And now for something completely Pythonic...

Sphinx, past and future

written by Georg, on Tuesday, December 25, 2012 8:00.

[This entry was written on request for the Japanese "Sphinx advent calendar". These guys are amazing! They even held a Sphinx conference this year, with 70 people present.]

Sphinx is now more than five years old, and it is probably not unreasonable to take a quick look back at the history, as well as the future.

The project started sometime in early 2007; this post is the earliest mention I could find on the Python mailing lists. At the time, the source for the Python documentation was in LaTeX, which I absolutely love for writing scientific content, but I didn't (and don't) think suitable for code documentation: it is not an obvious markup language, and it deters contributors from the documentation -- although we always stressed we'd accept any form of text.

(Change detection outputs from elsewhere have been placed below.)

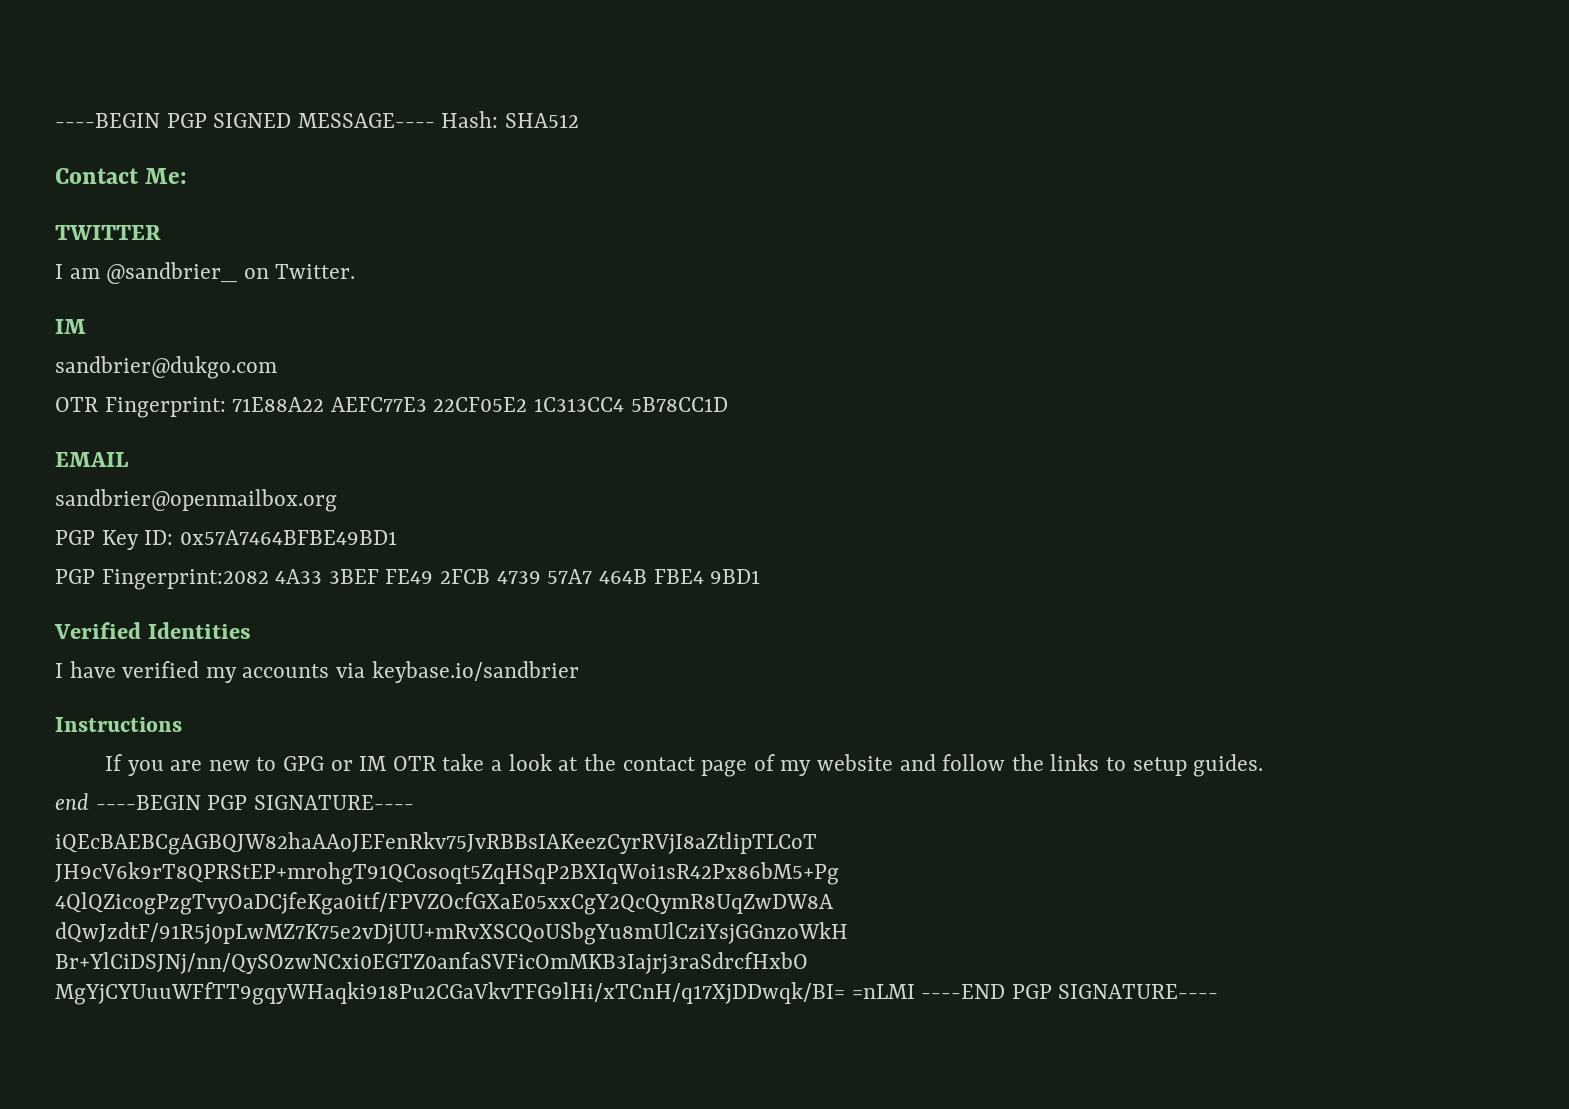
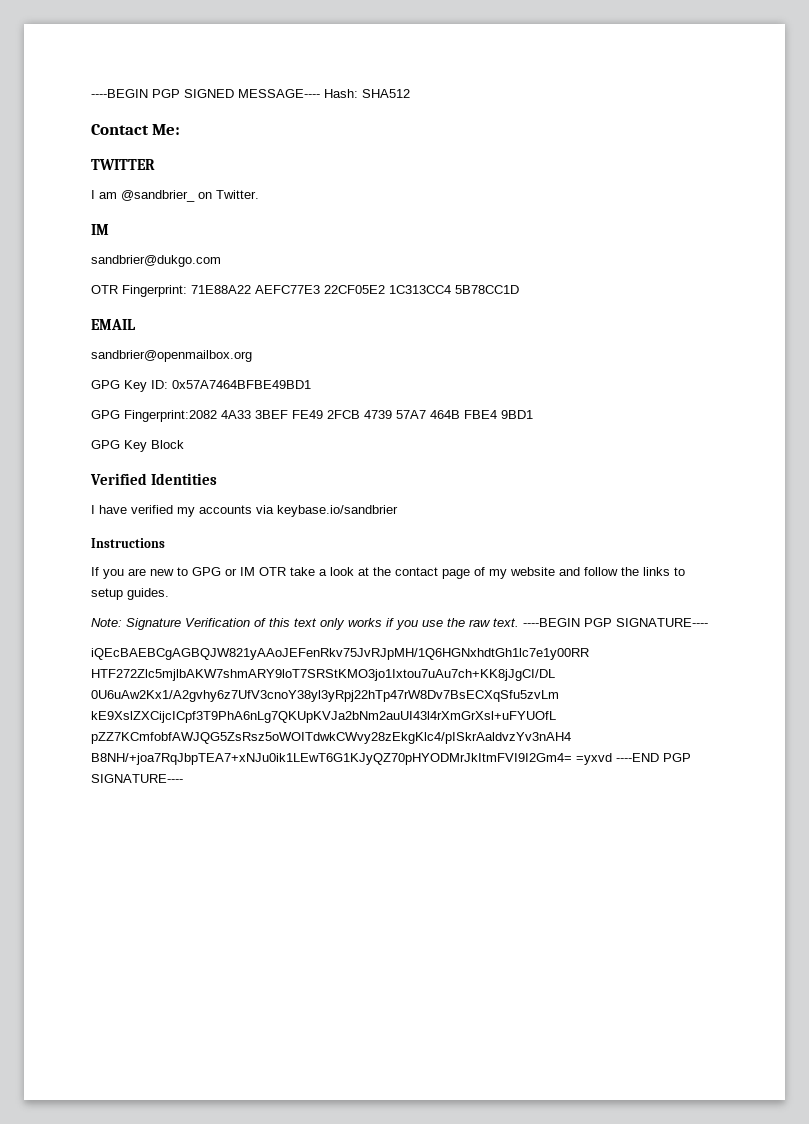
- PGP Key ID: 0x57A7464BFBE49BD1
+ GPG Key ID: 0x57A7464BFBE49BD1
- PGP Fingerprint:2082 4A33 3BEF FE49 2FCB 4739 57A7 464B FBE4 9BD1
+ GPG Fingerprint:2082 4A33 3BEF FE49 2FCB 4739 57A7 464B FBE4 9BD1
+ GPG Key Block
- end ----BEGIN PGP SIGNATURE----
- iQEcBAEBCgAGBQJW82haAAoJEFenRkv75JvRBBsIAKeezCyrRVjI8aZtlipTLCoT JH9cV6k9rT8QPRStEP+mrohgT91QCosoqt5ZqHSqP2BXIqWoi1sR42Px86bM5+Pg 4QlQZicogPzgTvyOaDCjfeKga0itf/FPVZOcfGXaE05xxCgY2QcQymR8UqZwDW8A dQwJzdtF/91R5j0pLwMZ7K75e2vDjUU+mRvXSCQoUSbgYu8mUlCziYsjGGnzoWkH Br+YlCiDSJNj/nn/QySOzwNCxi0EGTZ0anfaSVFicOmMKB3Iajrj3raSdrcfHxbO MgYjCYUuuWFfTT9gqyWHaqki918Pu2CGaVkvTFG9lHi/xTCnH/q17XjDDwqk/BI= =nLMI ----END PGP SIGNATURE----
+ Note: Signature Verification of this text only works if you use the raw text. ----BEGIN PGP SIGNATURE----
+ iQEcBAEBCgAGBQJW821yAAoJEFenRkv75JvRJpMH/1Q6HGNxhdtGh1lc7e1y00RR HTF272Zlc5mjlbAKW7shmARY9loT7SRStKMO3jo1Ixtou7uAu7ch+KK8jJgCI/DL 0U6uAw2Kx1/A2gvhy6z7UfV3cnoY38yl3yRpj22hTp47rW8Dv7BsECXqSfu5zvLm kE9XslZXCijcICpf3T9PhA6nLg7QKUpKVJa2bNm2auUI43l4rXmGrXsl+uFYUOfL pZZ7KCmfobfAWJQG5ZsRsz5oWOITdwkCWvy28zEkgKlc4/pISkrAaldvzYv3nAH4 B8NH/+joa7RqJbpTEA7+xNJu0ik1LEwT6G1KJyQZ70pHYODMrJkItmFVI9I2Gm4= =yxvd ----END PGP SIGNATURE----

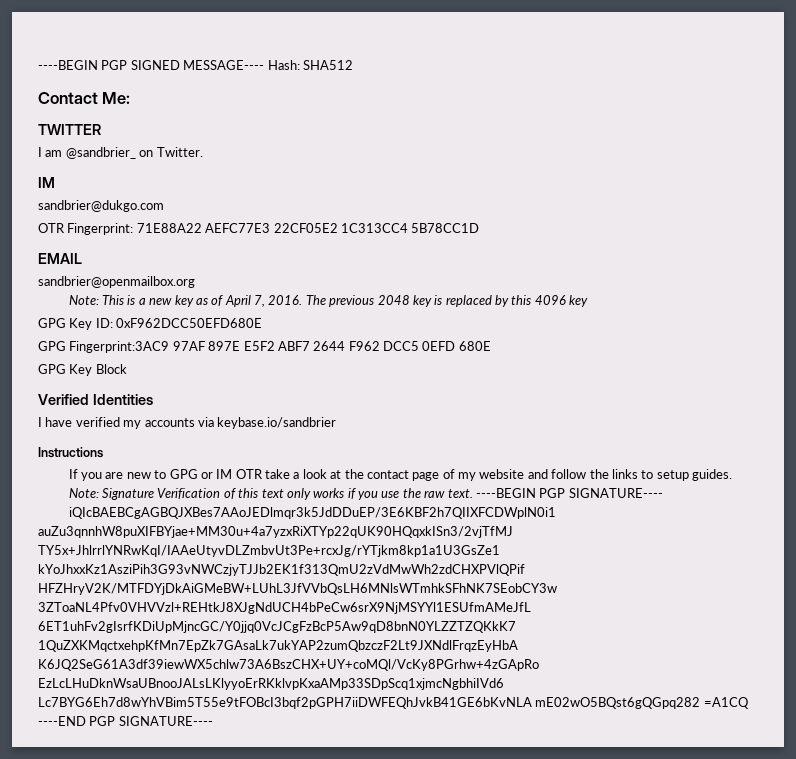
+ Note: This is a new key as of April 7, 2016. The previous 2048 key is replaced by this 4096 key
- GPG Key ID: 0x57A7464BFBE49BD1
- GPG Fingerprint:2082 4A33 3BEF FE49 2FCB 4739 57A7 464B FBE4 9BD1
+ GPG Key ID: 0xF962DCC50EFD680E
+ GPG Fingerprint:3AC9 97AF 897E E5F2 ABF7 2644 F962 DCC5 0EFD 680E
- iQEcBAEBCgAGBQJW821yAAoJEFenRkv75JvRJpMH/1Q6HGNxhdtGh1lc7e1y00RR HTF272Zlc5mjlbAKW7shmARY9loT7SRStKMO3jo1Ixtou7uAu7ch+KK8jJgCI/DL 0U6uAw2Kx1/A2gvhy6z7UfV3cnoY38yl3yRpj22hTp47rW8Dv7BsECXqSfu5zvLm kE9XslZXCijcICpf3T9PhA6nLg7QKUpKVJa2bNm2auUI43l4rXmGrXsl+uFYUOfL pZZ7KCmfobfAWJQG5ZsRsz5oWOITdwkCWvy28zEkgKlc4/pISkrAaldvzYv3nAH4 B8NH/+joa7RqJbpTEA7+xNJu0ik1LEwT6G1KJyQZ70pHYODMrJkItmFVI9I2Gm4= =yxvd ----END PGP SIGNATURE----
+ iQIcBAEBCgAGBQJXBes7AAoJEDlmqr3k5JdDDuEP/3E6KBF2h7QIIXFCDWplN0i1 auZu3qnnhW8puXIFBYjae+MM30u+4a7yzxRiXTYp22qUK90HQqxkISn3/2vjTfMJ TY5x+JhlrrlYNRwKqI/IAAeUtyvDLZmbvUt3Pe+rcxJg/rYTjkm8kp1a1U3GsZe1 kYoJhxxKz1AsziPih3G93vNWCzjyTJJb2EK1f313QmU2zVdMwWh2zdCHXPVlQPif HFZHryV2K/MTFDYjDkAiGMeBW+LUhL3JfVVbQsLH6MNlsWTmhkSFhNK7SEobCY3w 3ZToaNL4Pfv0VHVVzl+REHtkJ8XJgNdUCH4bPeCw6srX9NjMSYYl1ESUfmAMeJfL 6ET1uhFv2gIsrfKDiUpMjncGC/Y0jjq0VcJCgFzBcP5Aw9qD8bnN0YLZZTZQKkK7 1QuZXKMqctxehpKfMn7EpZk7GAsaLk7ukYAP2zumQbzczF2Lt9JXNdlFrqzEyHbA K6JQ2SeG61A3df39iewWX5chlw73A6BszCHX+UY+coMQl/VcKy8PGrhw+4zGApRo EzLcLHuDknWsaUBnooJALsLKlyyoErRKklvpKxaAMp33SDpScq1xjmcNgbhiIVd6 Lc7BYG6Eh7d8wYhVBim5T55e9tFOBcI3bqf2pGPH7iiDWFEQhJvkB41GE6bKvNLA mE02wO5BQst6gQGpq282 =A1CQ ----END PGP SIGNATURE----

Also, the source was not readily available, and the mapping from a HTML page (which is where most users saw errors) to a file in the documentation source was not obvious. Don't even ask about the toolchain needed to convert the source to HTML (it involved a certain 4-letter language, which is not something a Python developer relishes in hacking in).

My code sought to change this, using the already somewhat established reStructuredText and its implementation "docutils" as the basis. reST is maybe not the prettiest markup language out there, but at the time (and even more today) it fulfilled several requirements:

  • lightweight markup (simple documents are readable without "disturbing" character noise)
  • easily extendable (both code-wise and markup-wise)
  • Python implementation available
  • a strong bond to Python (reST is specified as markup language in several PEPs)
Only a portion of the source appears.